Ники Бако лежал не в отдельной палате, и полиция переместила его соседа в другую палату. Он лежал на вытяжении и никуда не собирался. В кровати он казался меньше, чем мне помнилось. Нога, которая была так грубо изломана, белела в гипсе от пальцев до тазобедренного сустава. Система блоков и шнуров поддерживала ее приподнятой под непривычным углом, который должен был чертовски сказываться на спине.
Рамирес допрашивал Ники почти тридцать минут и ни к чему не пришел. Мы с Эдуардом наблюдали за спектаклем, прислонясь к стене. Но Ники сделал именно то, чего мы боялись: с ходу просек ситуацию и возможные последствия. Помирать он не хотел, так чего ради помогать нам?
— Ники, мы знаем, что за монстра ты сделал. Мы знаем, что ты сотворил. Помоги нам поймать эту тварь, пока она больше никого не убила.
— И что дальше? — спросил Ники. — Я знаю закон. Жизнь в тюрьме не светит таким, как я, — применившим магию для убийства. Смертный приговор мне обеспечен. Вам нечего мне предложить, Рамирес.
Я оттолкнулась от стены и тронула Рамиреса за руку. Он посмотрел на меня, и на его лице уже выражалась досада. Ему сообщили, что сюда едет лейтенант Маркс, и он хотел расколоть Бако до прихода Маркса, чтобы заслуга была его, а не лейтенанта. Политика, конечно, но в полицейской работе ее полно.
— Я могу задать вопрос, детектив?
Он глубоко вдохнул, медленно выдохнул.
— Да, конечно.
И отошел, освобождая мне место у кровати.
Я посмотрела на Ники. Кто-то приковал его за руку к спинке кровати. Я не думала, что это необходимо, когда есть вытяжение, но этот наручник можно будет использовать.
— Что сделает Супруг Красной Жены, если узнает, что ты выдал его тайное убежище?
Он уставился на меня, и даже сквозь темные очки была видна ненависть в его глазах.

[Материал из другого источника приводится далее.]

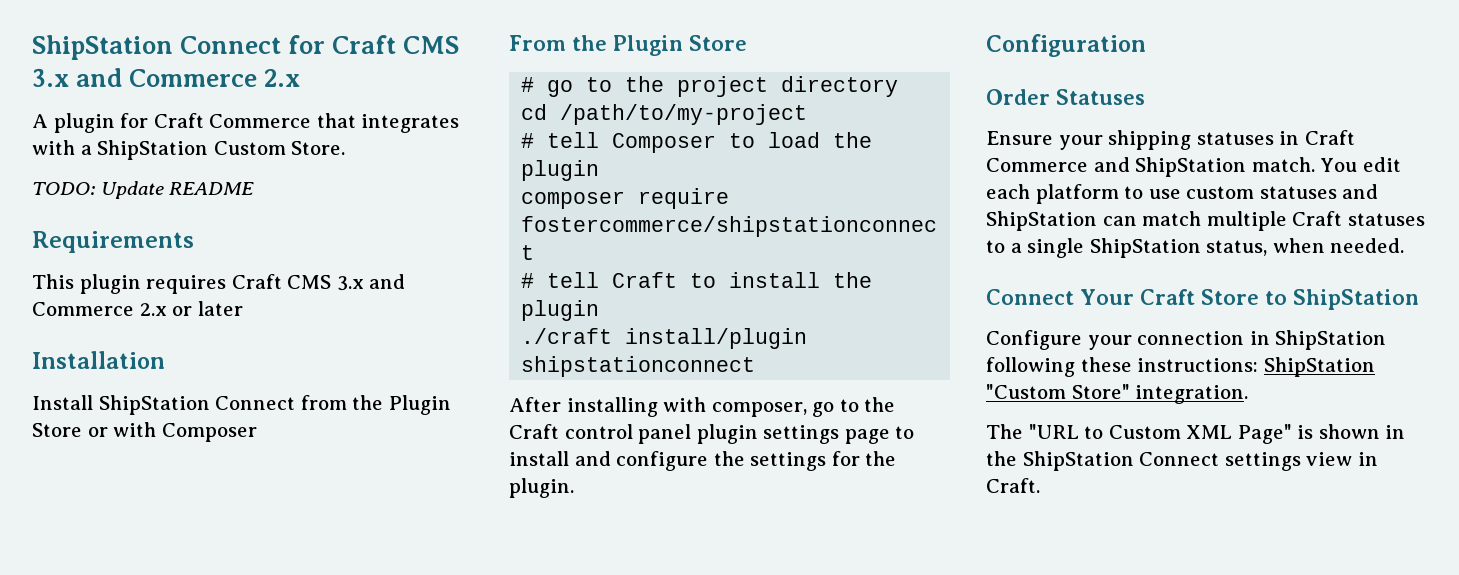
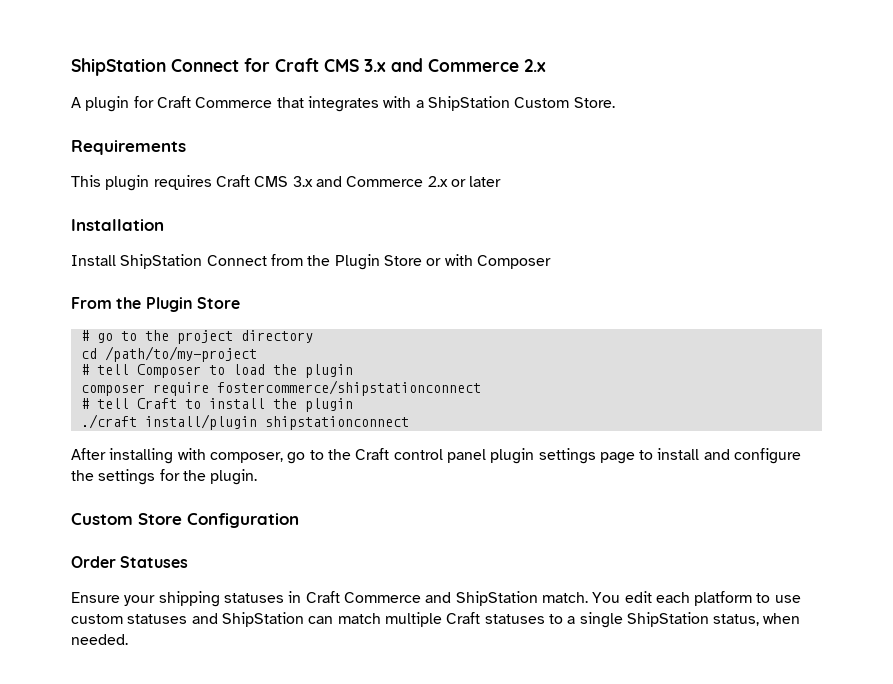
[32,181,255,199] // TODO: Update README -> (615, 102) none
(574, 488) none -> [71,513,182,525] Custom Store
[986,289,1419,310] [986,330,1387,350] [986,357,1375,377] [986,384,1249,404] [986,424,1406,444] [986,451,1378,471] [986,478,1040,493] // Connect Your Craft Store to ShipStation // Configure your connection in ShipStation following these instructions: ShipStation "Custom Store" integration. // The "URL to Custom XML Page" is shown in the ShipStation Connect settings view in Craft. -> (128, 639) none

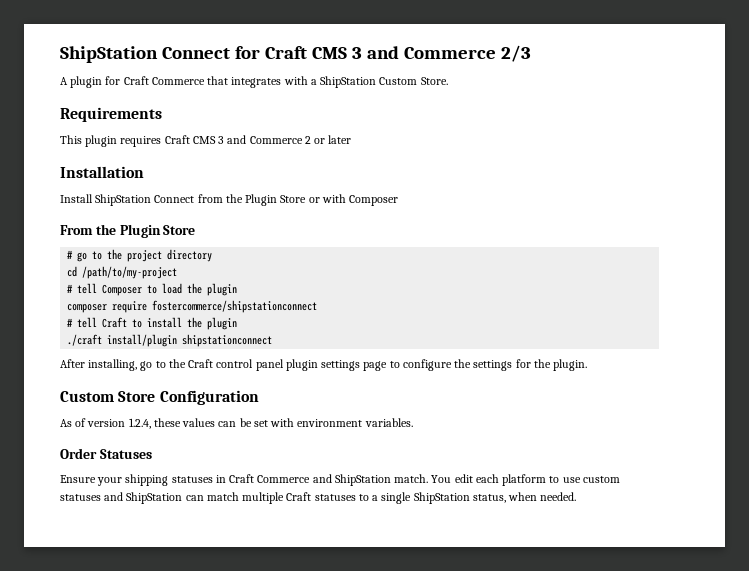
[364,58,546,72] 3.x and Commerce 2.x -> [351,45,531,62] 3 and Commerce 2/3
[292,176,448,187] 3.x and Commerce 2.x -> [218,135,311,144] 3 and Commerce 2
[109,448,283,464] installing with composer, -> [88,359,138,371] installing,
[657,448,730,460] install and -> (400, 364) none
(299, 520) none -> [60,418,413,429] // As of version 1.2.4, these values can be set with environment variables.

И еще было заметно, как быстро стала подниматься и опускаться у него грудь, как забился пульс на шее. Он перепугался.
— Ответь, Ники.
— Он меня убьет.
— Как?
Он нахмурился:
— В каком смысле — как?
— Я имею в виду — каким способом? Как он будет тебя убивать?
Ники поерзал в кровати, пытаясь найти удобное положение. Нога держала его крепко, и он дергал прикованную руку, дребезжа браслетом наручника вдоль прута спинки. Сегодня ему не суждено поудобнее устроиться.
— Он, наверное, пошлет своего монстра. Разрежет меня и выпотрошит, как всех прочих.
— Его прислужник крошил всех ведунов или экстрасенсов, а с обычных людей сдирал кожу. Так?
— Если ты такая умная, можешь меня не спрашивать. Ты уже сама знаешь все ответы.
— Не все. — Я тронула прут кровати, к которому он был прикован, взялась руками с обеих сторон, так что наручник не сдвинуть. — Я видела эти тела, Ники. Очень неприятный способ уходить, но есть вещи и похуже.
Он сухо засмеялся:
— Выпотрошить заживо — хуже трудно что-нибудь придумать.
Я сняла очки и дала ему увидеть мои глаза.
У него пресеклось дыхание. Он уставился на меня, глаза у него полезли из орбит, горло перехватило.
Я тронула его за руку, и он завопил:
— Не трогай меня! Черт побери, не трогай!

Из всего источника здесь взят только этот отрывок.